▸ Provided data:
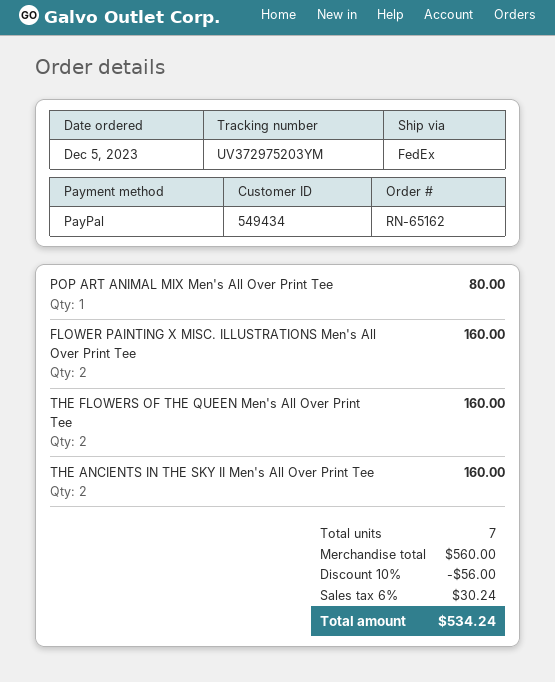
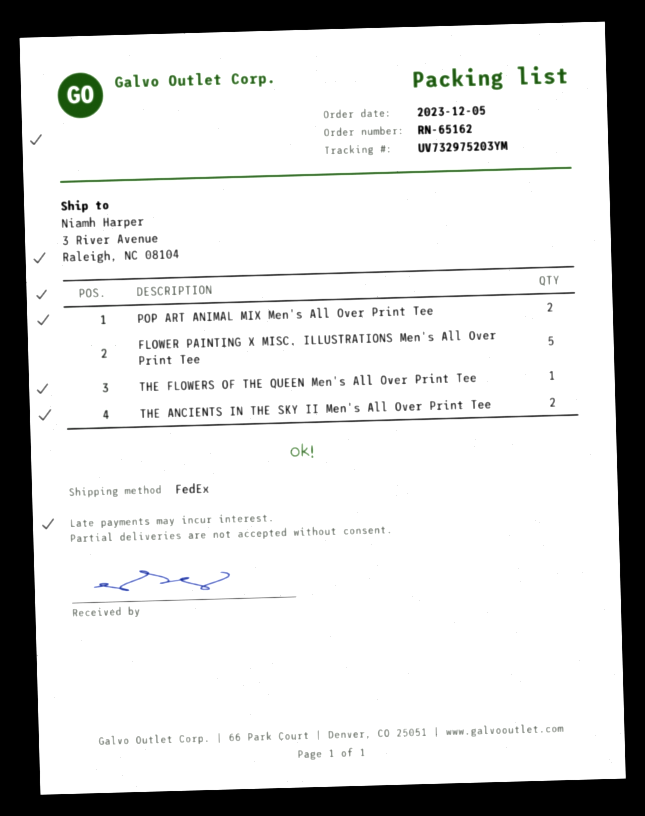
tracking number: UV372975203YM -> UV732975203YM
POP ART ANIMAL MIX Men's All Over Print Tee: 1 -> 2
FLOWER PAINTING X MISC. ILLUSTRATIONS Men's All Over Print Tee: 2 -> 5
THE FLOWERS OF THE QUEEN Men's All Over Print Tee: 2 -> 1

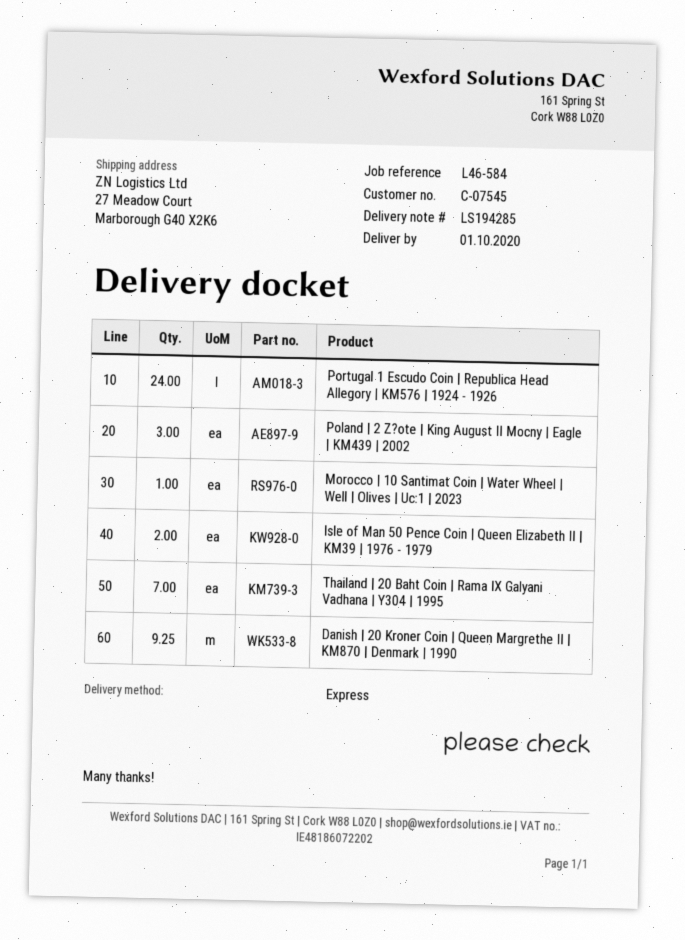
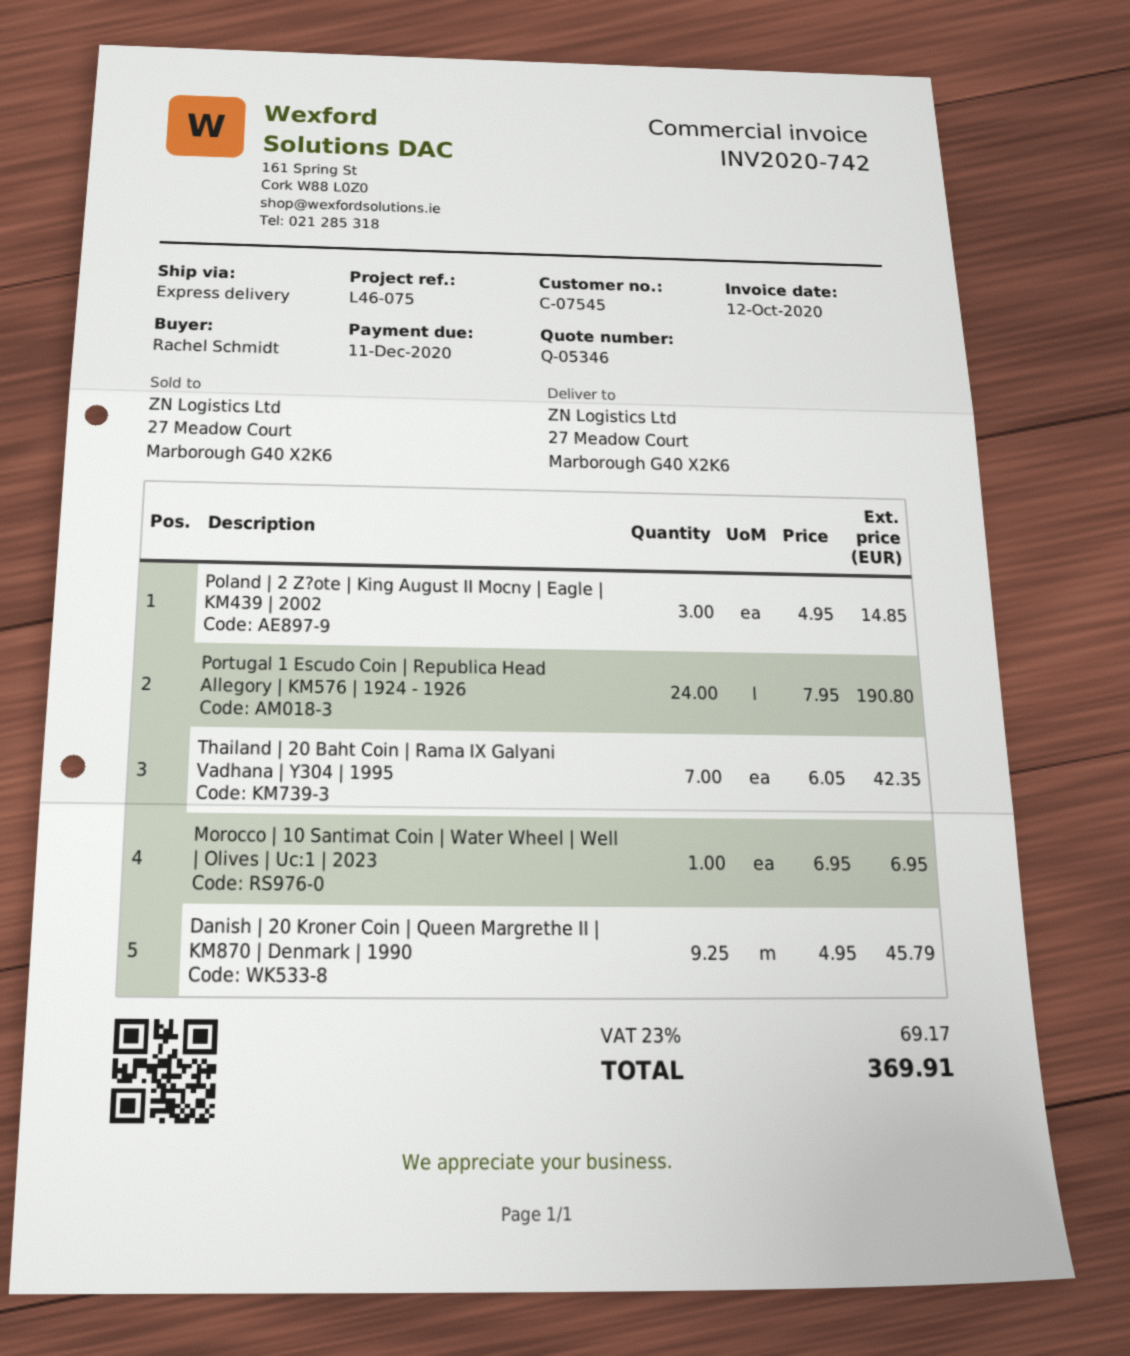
reference: L46-584 -> L46-075
Isle of Man 50 Pence Coin | Queen Elizabeth II | KM39 | 1976 - 1979: 2 -> none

▸ Assignment: The answer consists of the lines above that include the word "Print", each copied exactly.

▸ Solution to this problem:
POP ART ANIMAL MIX Men's All Over Print Tee: 1 -> 2
FLOWER PAINTING X MISC. ILLUSTRATIONS Men's All Over Print Tee: 2 -> 5
THE FLOWERS OF THE QUEEN Men's All Over Print Tee: 2 -> 1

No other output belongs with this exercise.